# Your task:
Each entry must be restated word for word, with nothing omitted.

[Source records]
%%
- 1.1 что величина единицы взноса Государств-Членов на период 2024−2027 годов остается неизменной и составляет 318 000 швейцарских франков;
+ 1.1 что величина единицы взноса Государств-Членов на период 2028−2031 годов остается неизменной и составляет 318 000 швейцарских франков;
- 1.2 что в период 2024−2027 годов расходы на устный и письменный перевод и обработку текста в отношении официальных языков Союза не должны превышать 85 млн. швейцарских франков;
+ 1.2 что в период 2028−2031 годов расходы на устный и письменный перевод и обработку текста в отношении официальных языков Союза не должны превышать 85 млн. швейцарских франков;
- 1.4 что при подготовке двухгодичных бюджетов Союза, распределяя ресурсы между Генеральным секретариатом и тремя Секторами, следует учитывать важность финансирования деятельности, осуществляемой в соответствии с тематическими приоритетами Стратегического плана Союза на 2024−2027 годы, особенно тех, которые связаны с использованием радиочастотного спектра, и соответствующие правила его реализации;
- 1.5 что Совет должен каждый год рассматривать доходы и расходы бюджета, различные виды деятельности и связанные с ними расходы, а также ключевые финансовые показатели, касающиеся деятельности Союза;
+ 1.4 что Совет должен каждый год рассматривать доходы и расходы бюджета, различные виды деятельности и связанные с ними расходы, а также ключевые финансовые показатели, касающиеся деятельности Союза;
%%
# Answer box:
- 1.1 что величина единицы взноса Государств-Членов на период 2024−2027 годов остается неизменной и составляет 318 000 швейцарских франков;
+ 1.1 что величина единицы взноса Государств-Членов на период 2028−2031 годов остается неизменной и составляет 318 000 швейцарских франков;
- 1.2 что в период 2024−2027 годов расходы на устный и письменный перевод и обработку текста в отношении официальных языков Союза не должны превышать 85 млн. швейцарских франков;
+ 1.2 что в период 2028−2031 годов расходы на устный и письменный перевод и обработку текста в отношении официальных языков Союза не должны превышать 85 млн. швейцарских франков;
- 1.4 что при подготовке двухгодичных бюджетов Союза, распределяя ресурсы между Генеральным секретариатом и тремя Секторами, следует учитывать важность финансирования деятельности, осуществляемой в соответствии с тематическими приоритетами Стратегического плана Союза на 2024−2027 годы, особенно тех, которые связаны с использованием радиочастотного спектра, и соответствующие правила его реализации;
- 1.5 что Совет должен каждый год рассматривать доходы и расходы бюджета, различные виды деятельности и связанные с ними расходы, а также ключевые финансовые показатели, касающиеся деятельности Союза;
+ 1.4 что Совет должен каждый год рассматривать доходы и расходы бюджета, различные виды деятельности и связанные с ними расходы, а также ключевые финансовые показатели, касающиеся деятельности Союза;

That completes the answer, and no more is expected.